![]() |
Lott delves deeply into the recollections of a life that is both stirring and startling. As this enlivening tale unfolds, its central character and the book's narrator, a young man known as PO Boy, is experiencing reasonable security in a rough section of Atlanta, Georgia, in 2014. He has regular employment and the comfortable aspects of sharing an apartment with an energetic female partner. His communication with family and friends is always active, mainly via phone, as well as through Facebook, Instagram, and Twitter. One day, though, these circumstances will be radically altered.
While cheerfully chatting with his disabled brother as they cruise their childhood haunts, PO Boy sees a shootout flaring nearby. The heavy gunfire puts him in increasing danger, and fearing for his life, he runs for cover, then falls and seriously injures his knee. During his hospital treatment, he starts to have strange, seemingly psychic revelations, allowing him to establish numerous contacts by sending out web messages containing sentences ending with three dots, signifying his location in Atlanta's Zone Three. But this coded outreach has negative consequences, as he realizes that his most intimate life occurrences are now being filmed through this medium. Fortunately, however, despite this undeniably eerie effect, positives include direct conversation with famous musicians. As well, television newscasters suddenly seem to recognize and speak to him, using the signal number three to prove the reality of their connection. Overwhelmed, PO Boy loses his job. He flies to Las Vegas to seek adventure, finds the atmosphere daunting, and graciously passes along a newfound job to someone in more dire circumstances than he. Back in Atlanta, he is homeless, jobless, and, owing to difficult, unpreventable circumstances, incarcerated. Yet he remains in etheric touch with friends and celebrities. A popular football star, appearing on TV as PO Boy watches from his prison cell, sends a "three."
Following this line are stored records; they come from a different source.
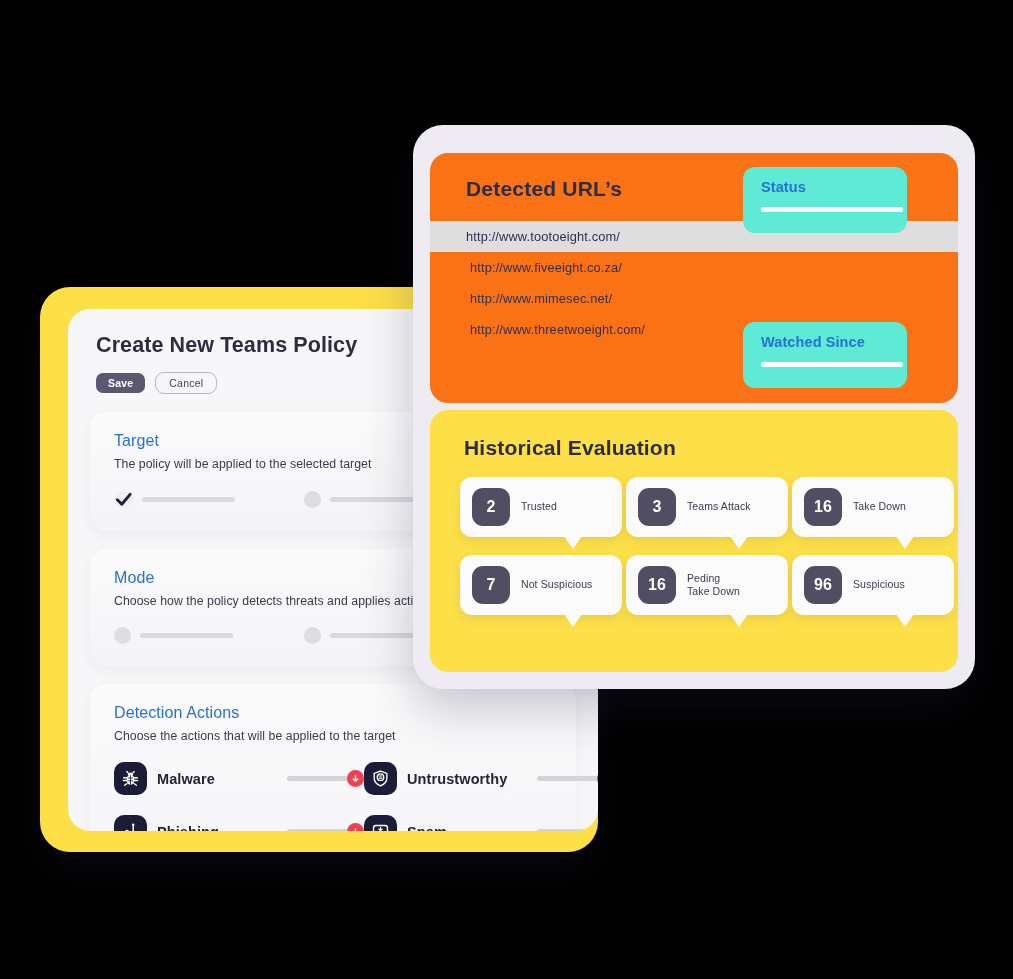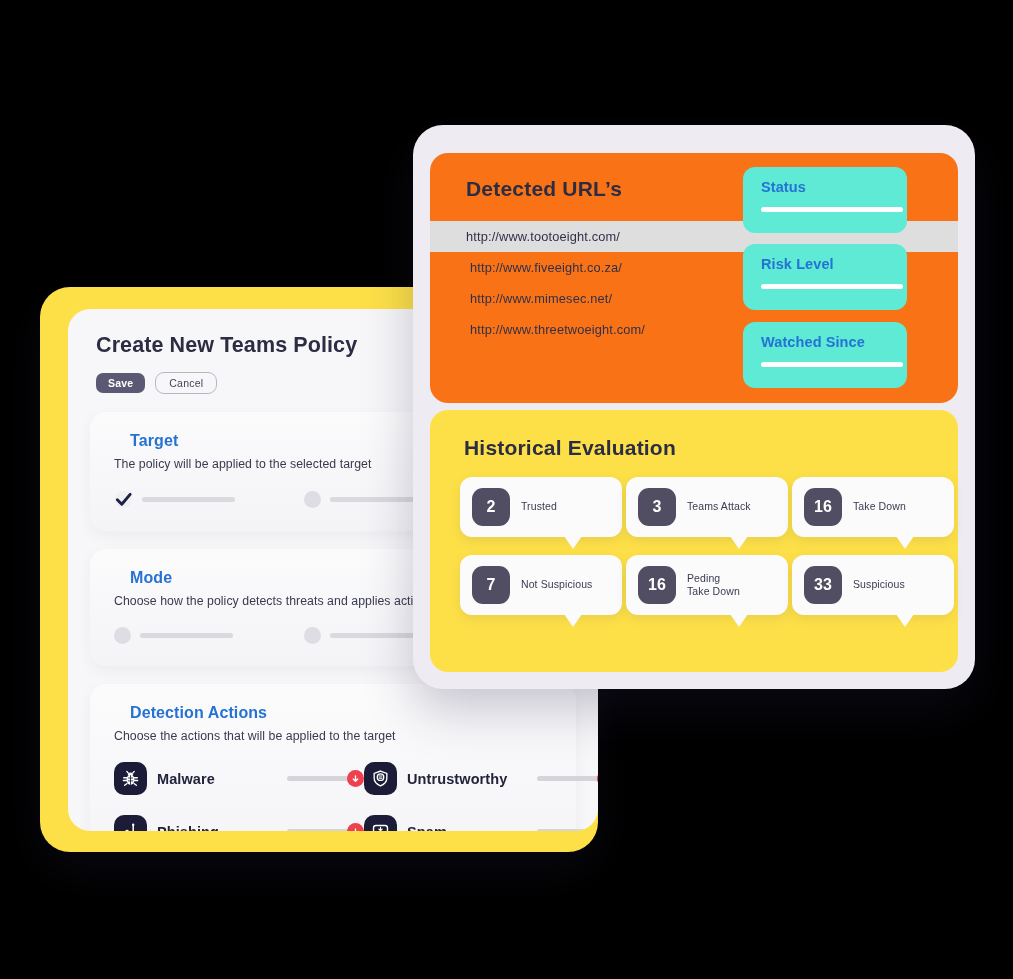--- a/index.html
+++ b/index.html
@@ -82,22 +82,22 @@
   .section-card {
     background: linear-gradient(180deg,#fbfbfc 0%, #f4f4f7 100%);
     border-radius: 16px;
     margin: 18px 22px 0 22px;
     padding: 20px 24px 22px 24px;
     box-shadow: 0 5px 14px rgba(60,55,95,.055);
   }
   .section-title {
     color: #2572d4;
     font-size: 16px;
-    font-weight: bold;
-    margin: 0 0 7px 16px;
+    font-weight: normal;
+    margin: 0 0 7px 0;
     letter-spacing: .1px;
   }
   .section-sub {
     color: #3a3a50;
     font-size: 12.3px;
     margin: 0 0 19px 0;
     letter-spacing: .05px;
   }
   .opt-row { display: flex; align-items: center; }
   .opt {
@@ -492,34 +492,30 @@
         </div>
         <div class="stat">
           <span class="stat-num">7</span>
           <span class="stat-label">Not Suspicious</span>
         </div>
         <div class="stat">
           <span class="stat-num">16</span>
           <span class="stat-label">Peding<br>Take Down</span>
         </div>
         <div class="stat">
-          <span class="stat-num">33</span>
+          <span class="stat-num">96</span>
           <span class="stat-label">Suspicious</span>
         </div>
       </div>
     </div>
 
   </div>
 
   <div class="meta-box" id="meta-status" style="z-index:4">
     <span class="meta-label">Status</span>
-    <span class="meta-bar"></span>
-  </div>
-  <div class="meta-box" id="meta-risk" style="z-index:4">
-    <span class="meta-label">Risk Level</span>
     <span class="meta-bar"></span>
   </div>
   <div class="meta-box" id="meta-watch" style="z-index:4">
     <span class="meta-label">Watched Since</span>
     <span class="meta-bar"></span>
   </div>
 
 </div>
 
 </body></html>

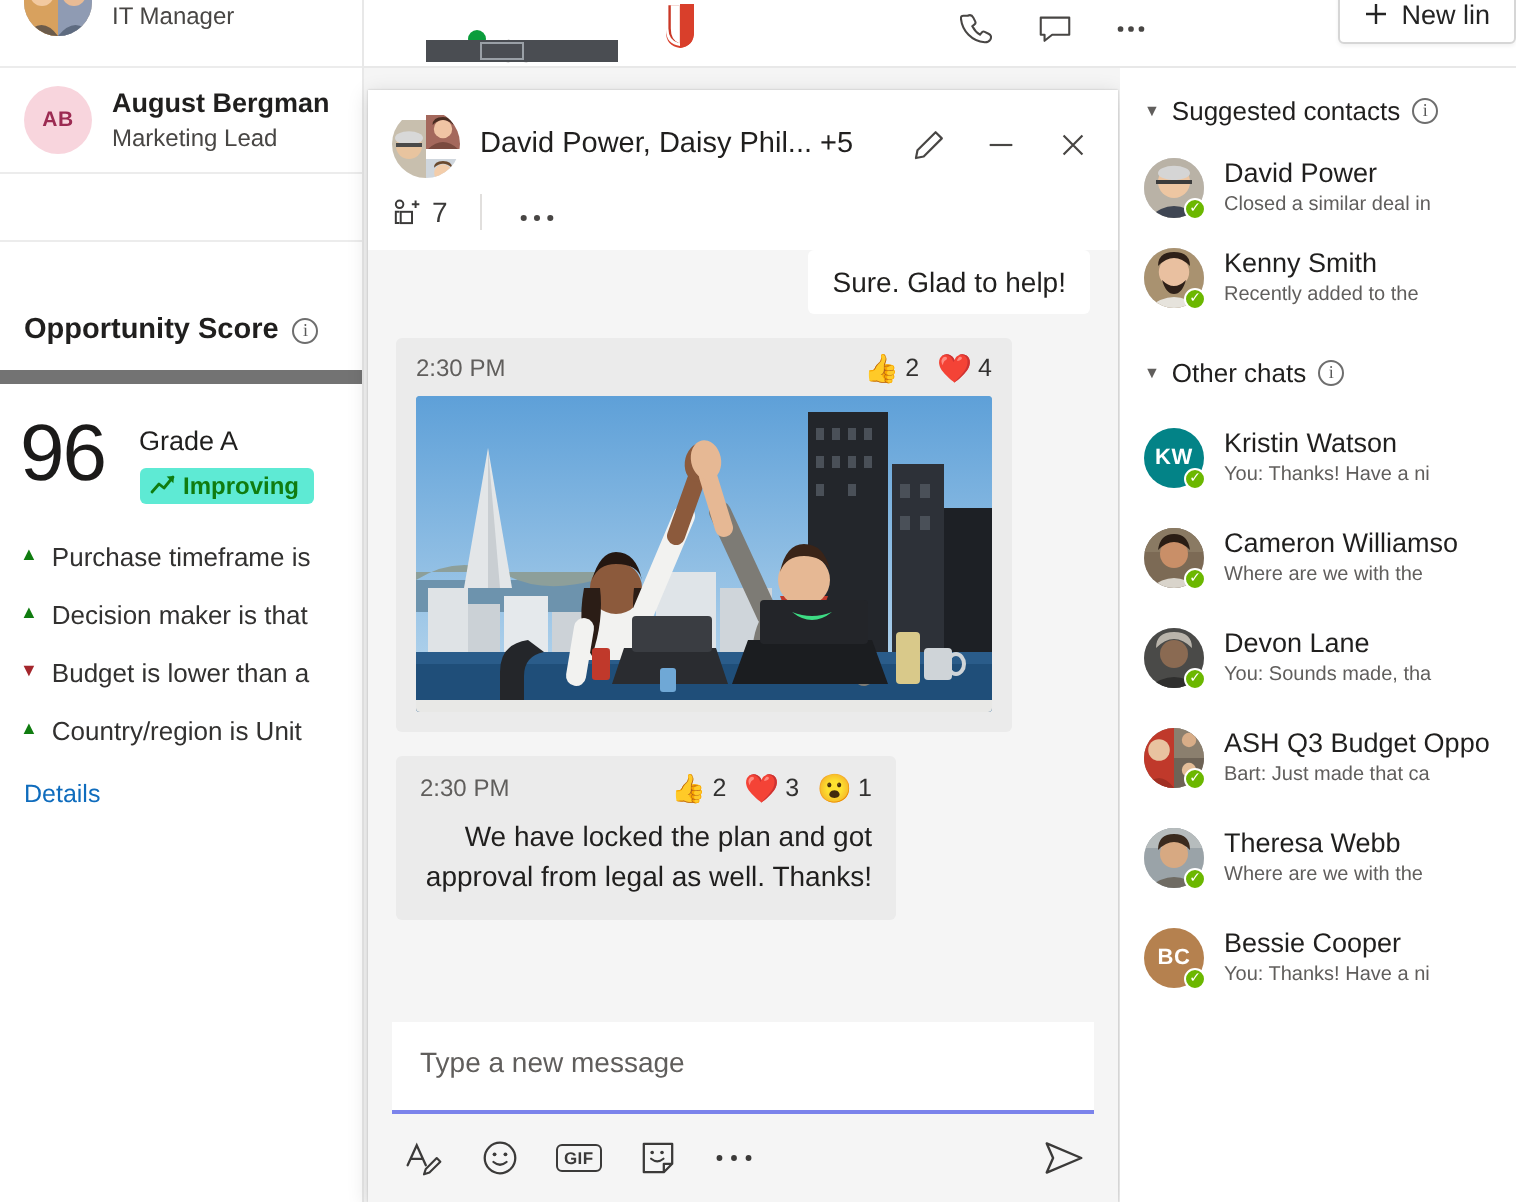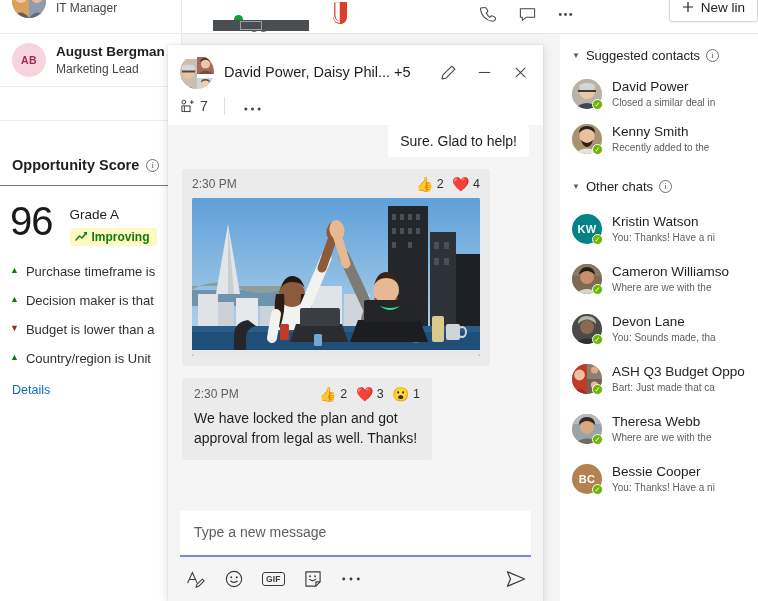--- a/index.html
+++ b/index.html
@@ -49,37 +49,37 @@
   }
   .contact-role {
     font-size: 12px; color: #484644; white-space: nowrap; line-height: 1.35;
   }
   .spacer-row { height: 34px; border-bottom: 1px solid #ececec; }
   .spacer-row2 { height: 22px; }
 
   .section-head {
     display: flex; align-items: center; gap: 7px;
     padding: 14px 12px 12px 12px;
-    border-bottom: 1px solid #737373;
+    border-bottom: 7px solid #737373;
   }
   .section-title { font-size: 14.5px; font-weight: 600; color: #201f1e; white-space: nowrap;}
   .info-icon {
     width: 13px; height: 13px; border: 1.2px solid #6e6e6e; border-radius: 50%;
     display: inline-flex; align-items: center; justify-content: center;
     font-size: 9px; color: #5a5a5a; font-family: "Liberation Serif", serif;
     line-height: 1; flex: 0 0 13px;
   }
 
   .score-block { display: flex; align-items: flex-start; gap: 17px; padding: 16px 12px 4px 10px; }
   .score-number { font-size: 40px; line-height: .95; font-weight: 400; color: #1b1a19; letter-spacing: -1px; }
   .grade-wrap { padding-top: 4px; }
   .grade-label { font-size: 13.5px; color: #201f1e; line-height: 1.3; }
   .trend-badge {
     display: inline-flex; align-items: center; gap: 4px;
-    background: #fef9c3; color: #107c10;
+    background: #5eead4; color: #107c10;
     border-radius: 3px; padding: 2px 7px 2px 5px;
     font-size: 12px; font-weight: 600; margin-top: 4px;
   }
   .trend-arrow { font-size: 12px; line-height: 1; }
 
   .factor {
     display: flex; align-items: flex-start; gap: 7px;
     padding: 5px 0 5px 10px; font-size: 13px; color: #323130;
     white-space: nowrap; line-height: 1.45;
   }
@@ -126,21 +126,21 @@
     position: absolute; left: 182px; top: 34px; width: 378px; height: 567px;
     background: #f5f5f5;
   }
   .mid-canvas-top {
     position: absolute; left: 182px; top: 34px; width: 378px; height: 11px;
     background: #ffffff;
   }
 
   
   .chat-window {
-    position: absolute; left: 168px; top: 45px; width: 375px; height: 556px;
+    position: absolute; left: 184px; top: 45px; width: 375px; height: 556px;
     background: #f5f5f5;
     box-shadow: 0 2px 10px rgba(0,0,0,.14), 0 0 1px rgba(0,0,0,.2);
     display: flex; flex-direction: column;
     overflow: hidden;
   }
   .chat-header {
     background: #ffffff; padding: 10px 10px 0 12px;
     flex: 0 0 auto;
   }
   .chat-header-row { display: flex; align-items: center; gap: 10px; }
@@ -176,21 +176,21 @@
   }
   .msg-row { display: flex; margin-bottom: 12px; }
   .msg-row.right { justify-content: flex-end; }
   .bubble-white {
     background: #ffffff; border-radius: 3px;
     padding: 8px 12px; font-size: 14px; color: #201f1e;
     max-width: 300px;
   }
   .bubble-grey {
     background: #ebebeb; border-radius: 3px;
-    padding: 8px 10px 10px 10px; width: 308px;
+    padding: 8px 10px 10px 10px; width: 308px; text-align: right;
   }
   .bubble-meta {
     display: flex; align-items: center; justify-content: space-between;
     margin-bottom: 7px;
   }
   .msg-time { font-size: 12px; color: #605e5c; }
   .reactions { display: flex; align-items: center; gap: 9px; }
   .reaction { display: inline-flex; align-items: center; gap: 3px; font-size: 12.5px; color: #323130; }
   .reaction .emo { font-size: 14px; line-height: 1; }
   .msg-photo {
As Lott deftly draws this portrait, his hero is presented as an innocent observer of the roiling changes in his life, calmly accepting homelessness, job losses, and imprisonment. Throughout, he portrays PO Boy as bravely facing the many upheavals that beset him, rising above his limitations, and even able to communicate with highly placed government officials. In this engaging work, the author clearly establishes his talents as a determined wordsmith, focusing intently on the ways that harsh conditions may result in undeservedly negative happenings, yet may be overcome. He consistently presents his protagonist as a strong, indeed admirable personality, someone able to survive and move beyond multiple mishaps. His narrative blooms from the outset owing to Lott's skillful use of parlance, utilizing a stirring, credible vernacular expertly melding PO Boy's street smarts with his humor, enthusiasm, and intensive, sensitive inner longings. Lott offers his hero's private, idealistic musings as a persistent factor despite major setbacks, as when, faced with a prison sentence, PO Boy resolves to "prepare for the worst and hope for the best." Lott's dynamic depiction of a young man possessing an indomitable human spirit will doubtless serve as inspiration for a wide and varied readership.